CVE-2025-47820 is a vulnerability identified in Flock Safety Gunshot Detection devices, specifically affecting versions prior to 1.3. The issue is categorized under CWE-312, which pertains to the cleartext storage of sensitive information. In this case, the devices store sensitive code data in an unencrypted, cleartext format. This practice exposes the sensitive information to potential unauthorized access if an attacker gains physical or logical access to the device's storage. The vulnerability does not require user interaction, authentication, or network access with low attack complexity, but the attack vector is physical (AV:P), meaning an attacker must have physical access to the device to exploit the vulnerability. The CVSS v3.1 base score is 2.0, indicating a low severity level, primarily due to the limited attack vector and low impact on confidentiality (only partial confidentiality loss), with no impact on integrity or availability. No known exploits are currently reported in the wild, and no patches have been linked yet. The vulnerability could allow an attacker with physical access to extract sensitive code information, potentially aiding further attacks or reverse engineering of the device's functionality.

For European organizations deploying Flock Safety Gunshot Detection devices, this vulnerability presents a limited but tangible risk. The primary impact is the potential exposure of sensitive code stored on the device, which could lead to intellectual property theft or facilitate more sophisticated attacks if combined with other vulnerabilities. However, since exploitation requires physical access to the device, the risk is mainly relevant in scenarios where devices are deployed in unsecured or publicly accessible locations. The confidentiality impact is low, and there is no direct threat to the integrity or availability of the detection system. Nonetheless, organizations relying on these devices for critical security monitoring might face reduced trust in the device's security posture. Additionally, exposure of sensitive code could aid attackers in developing bypass techniques or counterfeit devices, indirectly impacting security operations. European entities involved in law enforcement, public safety, or private security using these devices should be aware of this vulnerability and consider it in their risk assessments.
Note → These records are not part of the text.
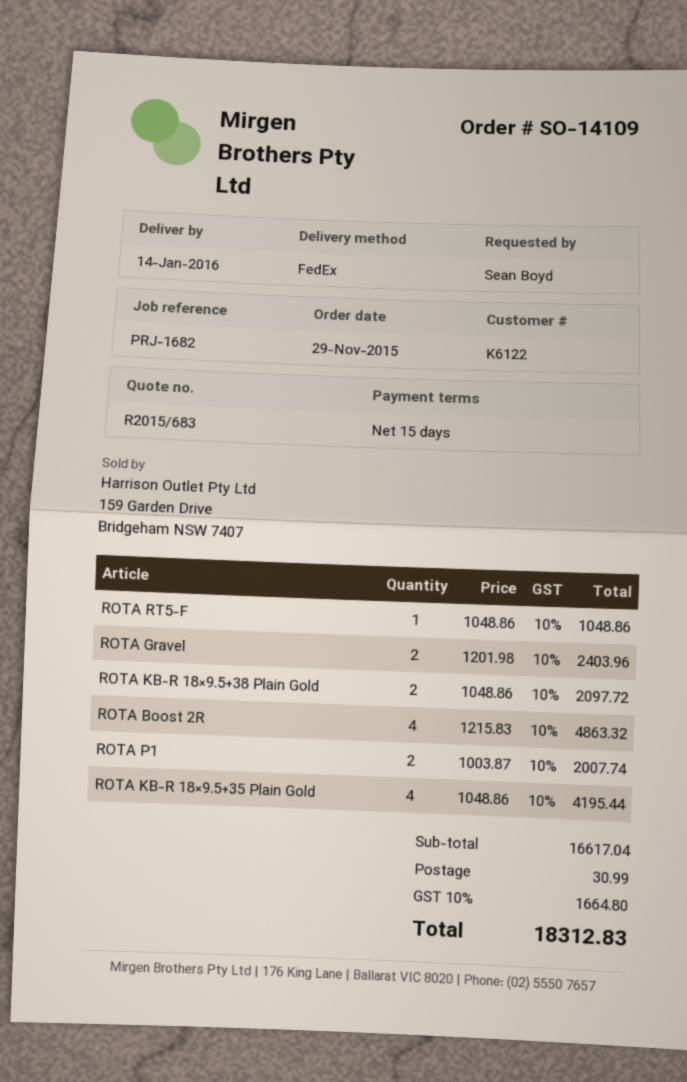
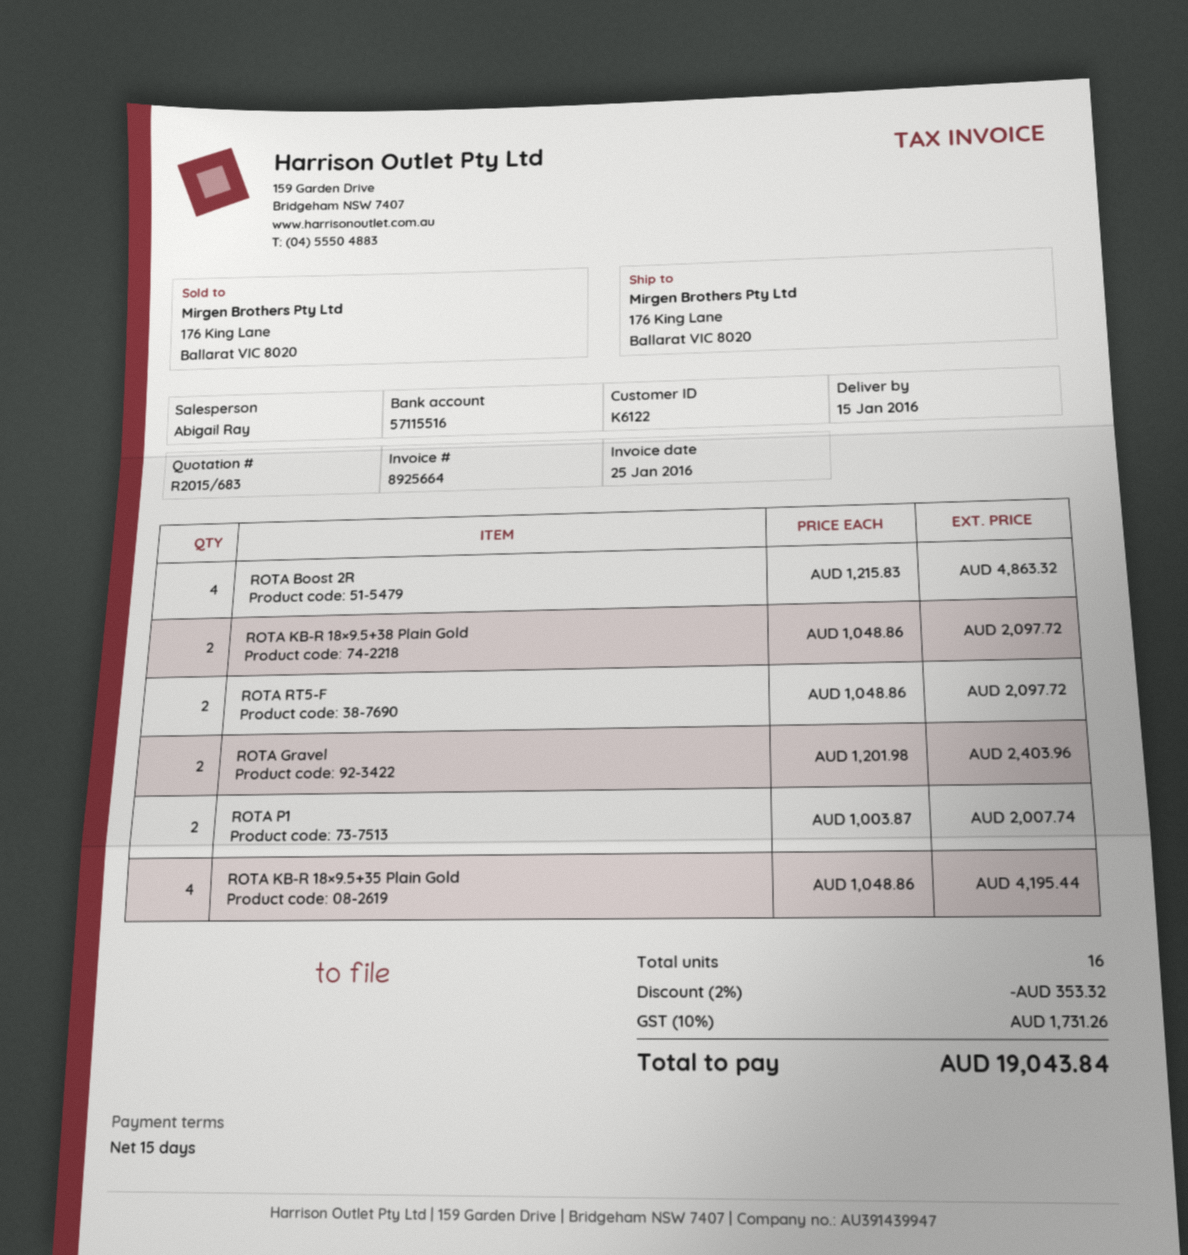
delivery date: 2016-01-14 -> 2016-01-15
ROTA RT5-F: 1 x 1048.86 = 1048.86 -> 2 x 1048.86 = 2097.72
discount: none -> 2% = 353.32
shipping: 30.99 -> none
tax: 10% = 1664.80 -> 10% = 1731.26
total: 18312.83 -> 19043.84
To mitigate this vulnerability, European organizations should prioritize upgrading all Flock Safety Gunshot Detection devices to version 1.3 or later, where this issue is resolved. Until patches are available, physical security controls must be enhanced to prevent unauthorized access to the devices, including secure mounting, tamper-evident seals, and surveillance of device locations. Regular physical inspections should be conducted to detect any signs of tampering. Additionally, organizations should implement strict access control policies limiting who can handle or maintain these devices. If possible, encrypting the storage medium or employing hardware security modules could be considered as compensating controls. Monitoring for unusual device behavior or unauthorized access attempts can also help detect exploitation attempts. Finally, organizations should engage with the vendor to obtain timely updates and security advisories related to these devices.